Model, solve, and understand optimization problems locally.
An open-source desktop workbench for operations research and educational machine learning.
Website · Download desktop builds · Roadmap · Algorithms
Optees turns mathematical models into an inspectable desktop workflow. Build a model in a guided interface, solve it locally with an appropriate engine, then read an explanation of the result instead of receiving only a number. It is for students learning the methods and for practitioners who need transparent, reproducible optimization tools without sending data to a cloud service.
- Local and private: formulations, datasets, and solver runs stay on the machine. The Modeling Assistant is rule-based and sends no prompt outside the app.
- Educational by design: examples, mathematical explanations, result contracts, diagnostics, and visualizations make assumptions visible.
- Honest result views: an LP optimum, a feasible MILP incumbent, an NLP local numerical candidate, and a predictive ML fit are deliberately not presented as the same kind of guarantee.
- Structured workflows: use the formulation screens or import versioned JSON rather than maintaining ad-hoc scripts for every small model.
- English and Italian: the application, its explanations, and its local assistant support both languages.
Choose a workflow from Linear Optimization, Nonlinear Programming, Graph Theory, or AI & Machine Learning.
More real application screens and platform downloads are available on the Optees website.

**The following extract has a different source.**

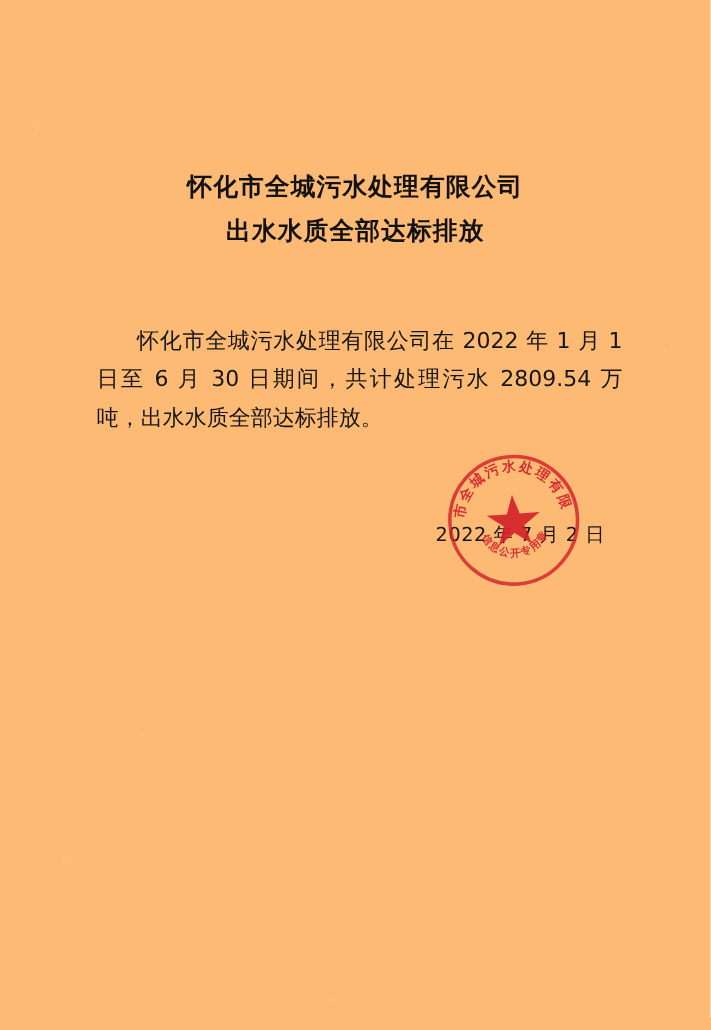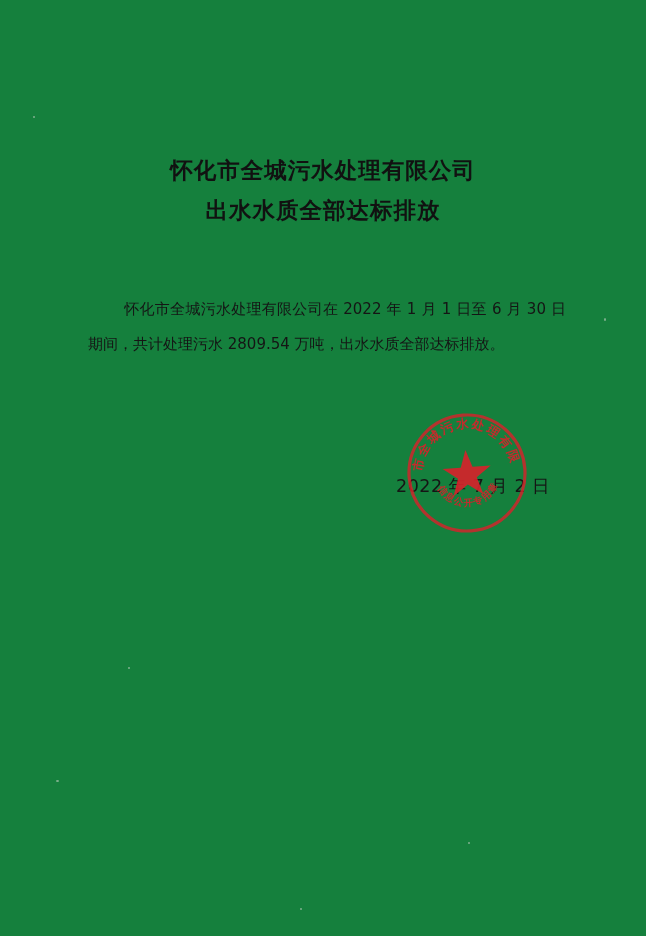"怀化市全城污水处理有限公司" .page { background: #15803d -> #fdba74 }
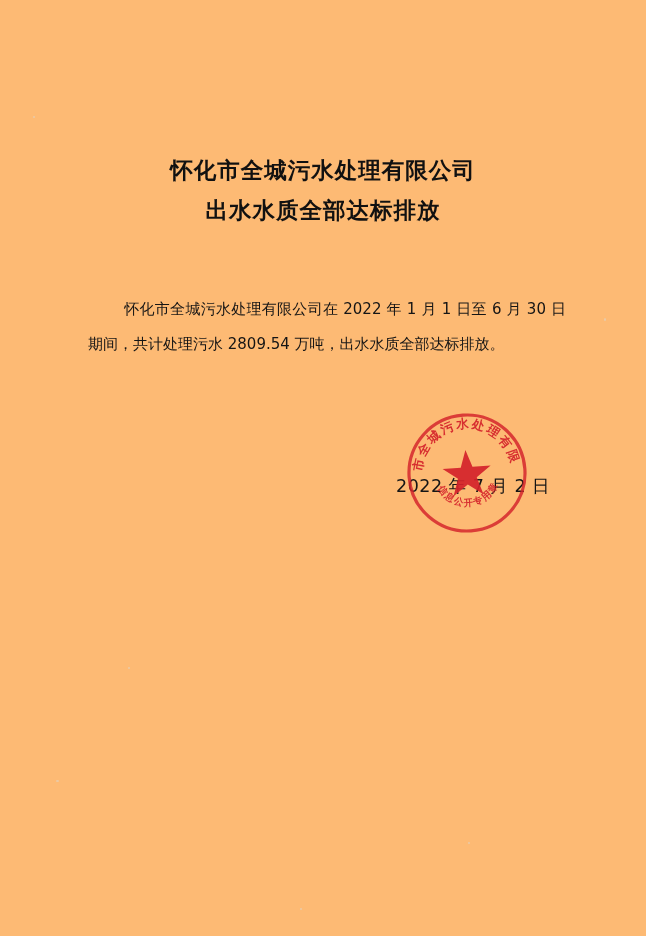"怀化市全城污水处理有限公司在 2022 年 1 月" .body-text { font-size: 15px -> 20px }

| Family | What Optees provides |
|---|---|
| Linear Programming (LP) | Continuous LP through SciPy/HiGHS, feasibility and status reporting, optimal-solution ranges when multiple optima exist, JSON import, and 2D/3D educational views where applicable. |
| Mixed-Integer Linear Programming (MILP) | Continuous, integer, and binary variables through OR-Tools, solver controls, and educational formulation/result views. |
| Knapsack | 0/1, Bounded, Unbounded, Fractional, and Multi-dimensional variants with capacity and item visualizations. |
| Continuous Nonlinear Programming (NLP) | Safe scalar expressions, optional box bounds, BFGS/Nelder-Mead/L-BFGS-B, objective plots, and a clear local-candidate contract. |
| Graph Theory | Dijkstra shortest paths on directed or undirected graphs with finite, non-negative weights, route reconstruction, and graph visualization. |
| Linear Regression | Local OLS and Ridge regression for numeric tables, deterministic train/test splits, residuals, metrics, and a one-feature fit chart. |
| Binary Classification | Local logistic regression for two labels, stratified held-out evaluation, accuracy/precision/recall/F1, confusion matrices, probabilities, and an optional 2D decision boundary. |
| Modeling Assistant | English/Italian local rule-based recommendations for solver families. It drafts validated LP, MILP, Knapsack, Regression, and Binary Classification JSON only from explicit structured data; it never invents observations from prose. |
Prebuilt desktop packages for macOS Apple Silicon, Windows x64, and Linux x86_64
are published on GitHub Releases.
Each release includes SHA256SUMS for verification.
On macOS, current packages are ad-hoc signed because the project does not use an Apple Developer ID. Gatekeeper may require you to explicitly open the app after download. See the release procedure for the precise installation, verification, signing, and tag workflow.
Optees requires Python 3.12 or later.
git clone https://github.com/Pablo-gitub/optees.git
cd optees
conda create -n optees python=3.12
conda activate optees
python -m pip install -e ".[plot]" pytest pytest-qt
python -m optees.mainRun the complete test suite from a source checkout:
PYTHONPATH=src python -m pytest -qThe project keeps executable tests and reference data close to each solver family. LP uses LPnetlib; MILP uses a bounded MIPLIB subset; Knapsack uses Burkardt and OR-Library cases; NLP, regression, classification, and graph workflows use documented analytic or deterministic reference cases. The full source and provenance are described in Datasets and the test strategy in Testing.
Optees is an educational and decision-support tool, not a guarantee that every model is suitable for a consequential real-world decision. In particular:
- NLP returns a local numerical candidate unless a stronger guarantee is explicitly stated.
- Heuristic, global-optimization, clustering, and broader graph workflows are planned rather than advertised as available.
- Regression and classification describe fitted predictive relationships; they do not establish causality, fairness, or future performance.
- Architecture
- Algorithms
- Project roadmap
- Datasets and formats
- Testing strategy
- Release procedure
- Website deployment
Optees is released under the Apache License 2.0.